- Issue one cover

Publication information
- Publisher: Boom! Studios
- Genre: Superheroes, science-fiction
- Publication date: March 2013 – March 2015
- No. of issues: 25

Creative team
- Written by: Mike Carey
- Artist(s): Elena Casagrande with Jorge Coehlo and Haemi Jang

= Suicide Risk =

Suicide Risk was an ongoing comic book series that ran for 25 issues from 2013 until 2015. It was written by Mike Carey and drawn by Elena Casagrande.

==Synopsis==
Leo Winters is a police officer in San Diego when people with superpowers suddenly start appearing all over the world, leading to a wave of destruction and carnage. He manages to track down a grifter couple who are in possession of a device that helps people "unlock" their superpowers for a sizeable fee.

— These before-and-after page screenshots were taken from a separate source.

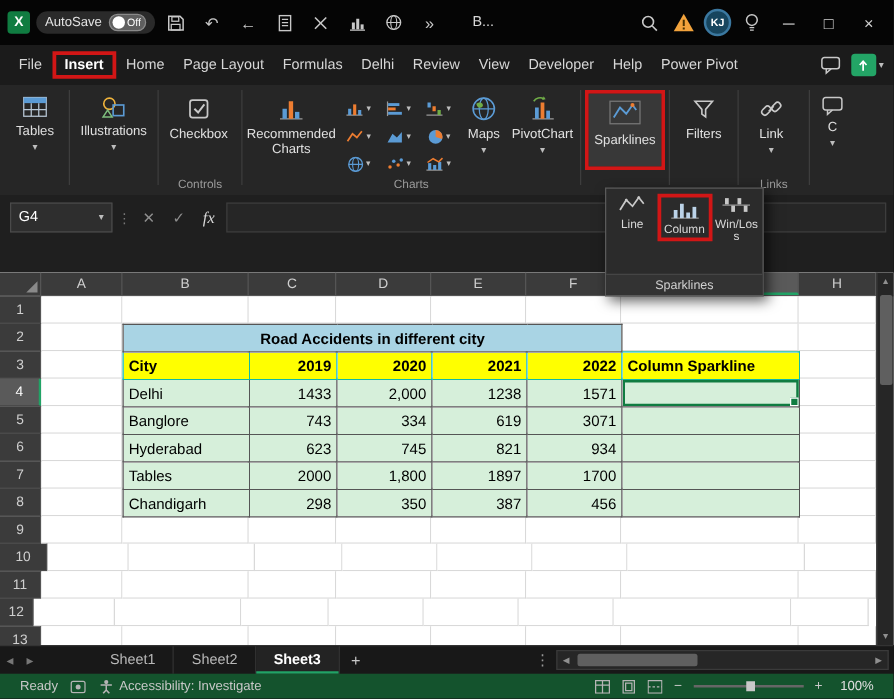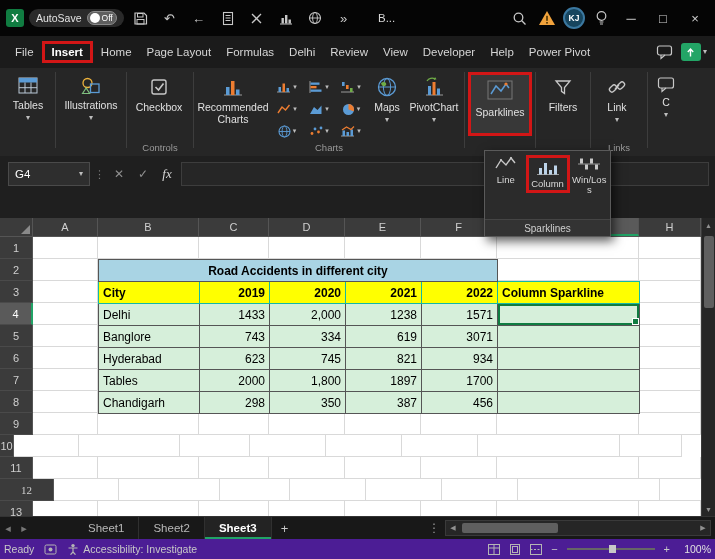"10" div.rn { width: 14px -> 38px }
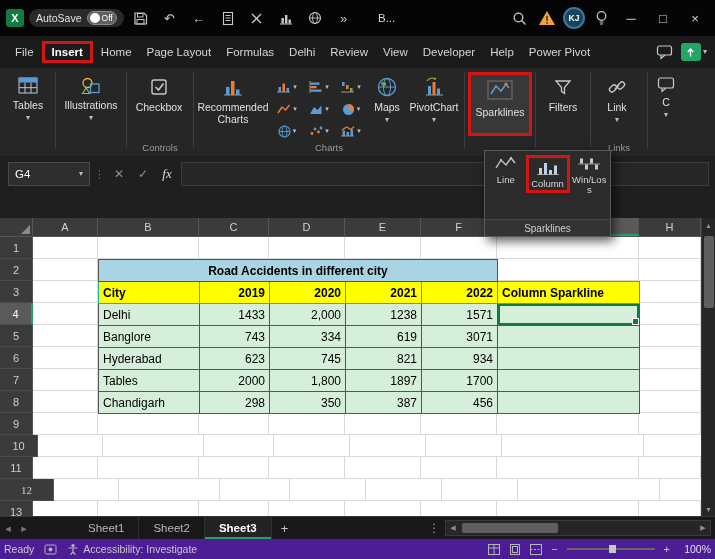"12" div.rn { font-family: Liberation Serif, serif -> none; width: 54px -> 27px }
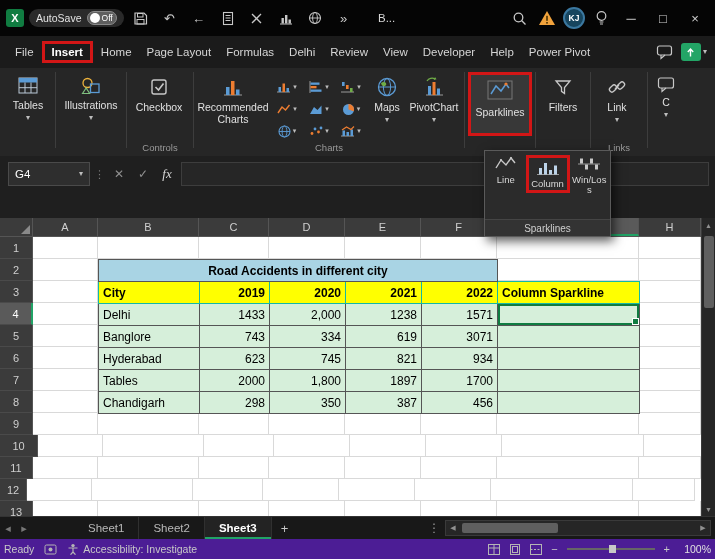"Ready" #statusbar { background: #4c1d95 -> #14532d; padding: 0 4px -> 0 16px }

They use the device on him, and he soon finds that he has not only developed superpowers, but a suppressed identity, the extra-dimensional warlord Requiem, has taken over his body.

Leo/Requiem will soon be forced to play a part in a huge conflict across dimensional barriers, threatening to destroy not only himself and his family, but the entire world and possibly the universe.

==Release history==
- Issue #1-25 (March 2013 - March 2015)
- Collected in Trade Paperbacks:
  - Volume 1 (collects #1–4, tpb, 128 pages, 2013, ISBN 1608863328)
  - Volume 2 (collects #5-9, tpb, 128 pages, 2014, ISBN 1608863603)
  - Volume 3 (collects #10-13, tpb, 128 pages, 2014, ISBN 1608863999)
  - Volume 4 (collects #14-17, tpb, 128 pages, 2015, ISBN 1608864618)
  - Volume 5 (collects #18-21, tpb, 128 pages, 2015, ISBN 1608867218)
  - Volume 6 (collects #22-25, tpb, 160 pages, 2016, ISBN 1608868141)

==Reception==
Critical reception for the series has been positive and the series has an average Critic rating of 8.1 on Comic Book Roundup, based on 45 reviews.